_TASK REQUIREMENTS_: Say how many of the lines below hold "This", writing the number and nothing more.

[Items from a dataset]
....................

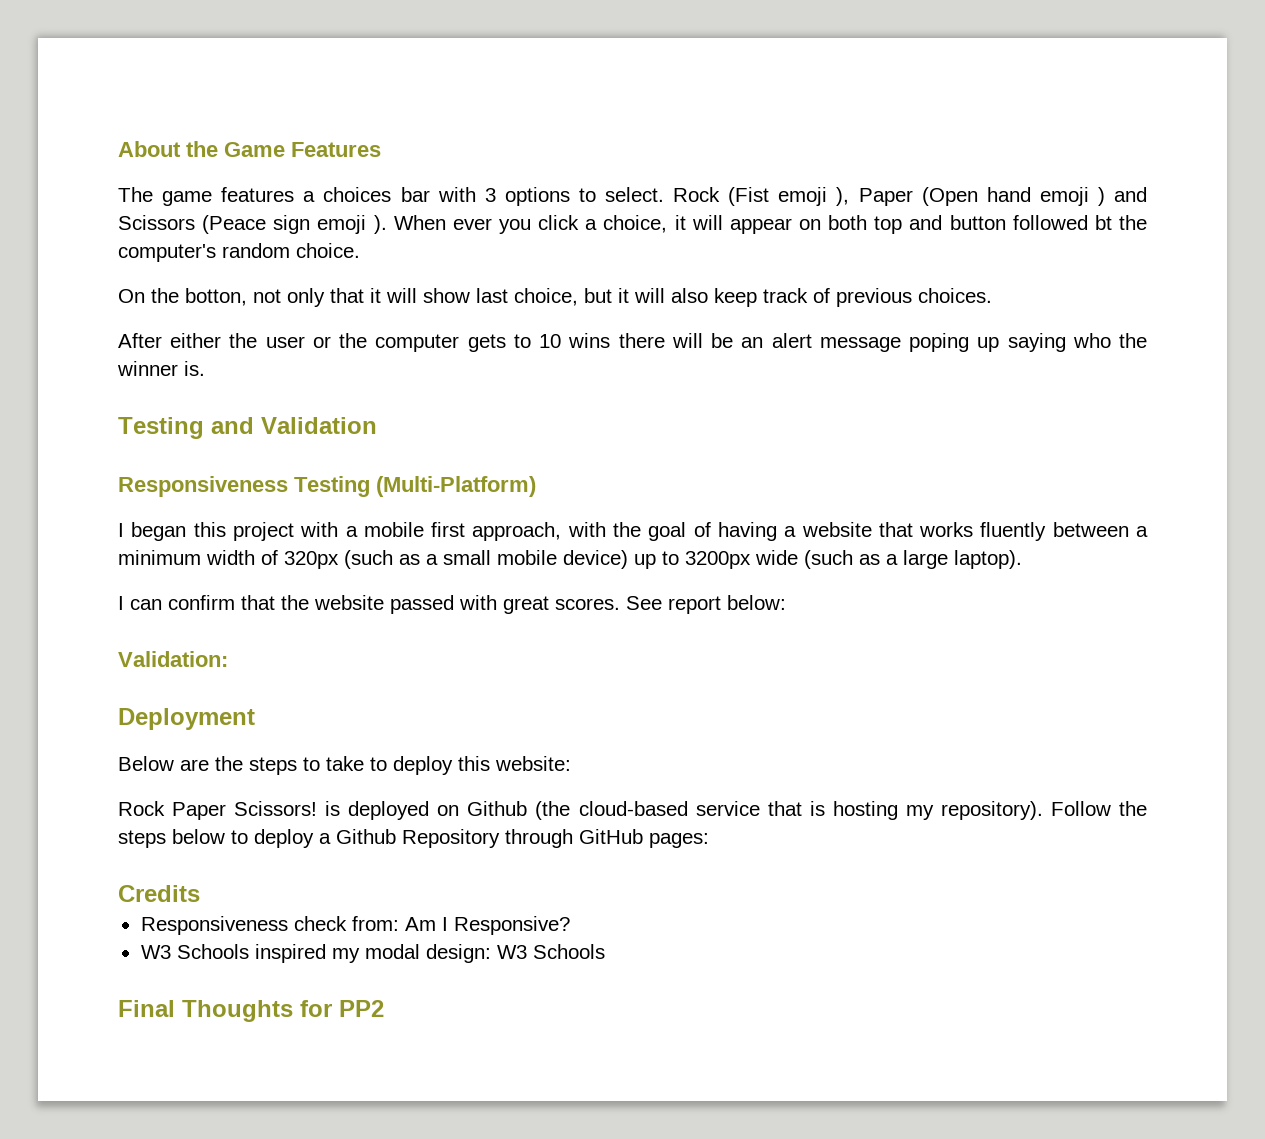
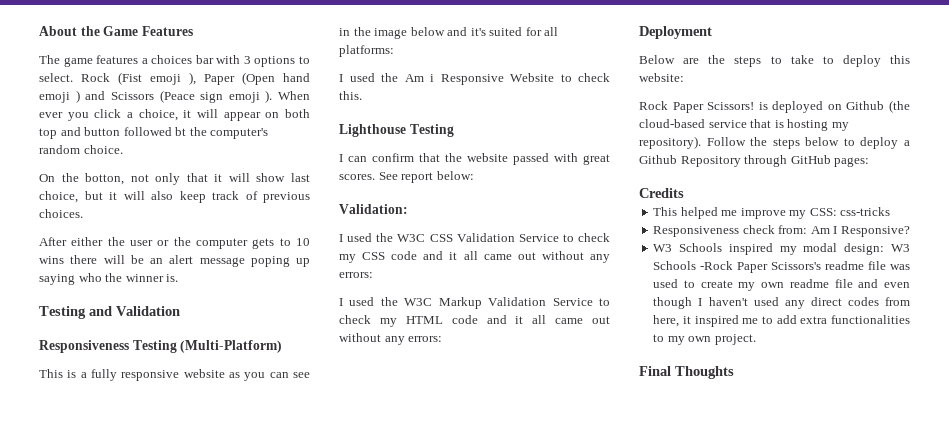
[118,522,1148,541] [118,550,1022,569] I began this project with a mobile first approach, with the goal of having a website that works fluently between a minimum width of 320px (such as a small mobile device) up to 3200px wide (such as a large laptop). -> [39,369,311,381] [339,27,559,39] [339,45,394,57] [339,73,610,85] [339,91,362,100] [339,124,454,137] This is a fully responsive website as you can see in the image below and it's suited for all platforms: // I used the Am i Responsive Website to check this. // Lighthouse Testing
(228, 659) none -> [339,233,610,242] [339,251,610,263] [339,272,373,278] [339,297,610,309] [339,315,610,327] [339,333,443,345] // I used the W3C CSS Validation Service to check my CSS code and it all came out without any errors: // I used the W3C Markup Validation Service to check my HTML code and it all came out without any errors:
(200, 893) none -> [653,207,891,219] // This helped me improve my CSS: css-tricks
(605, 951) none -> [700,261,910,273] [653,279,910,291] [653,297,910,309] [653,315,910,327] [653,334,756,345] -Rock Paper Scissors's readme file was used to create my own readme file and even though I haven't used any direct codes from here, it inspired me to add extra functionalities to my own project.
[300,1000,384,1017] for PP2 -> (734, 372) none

....................

_SOLUTION BELOW_: 2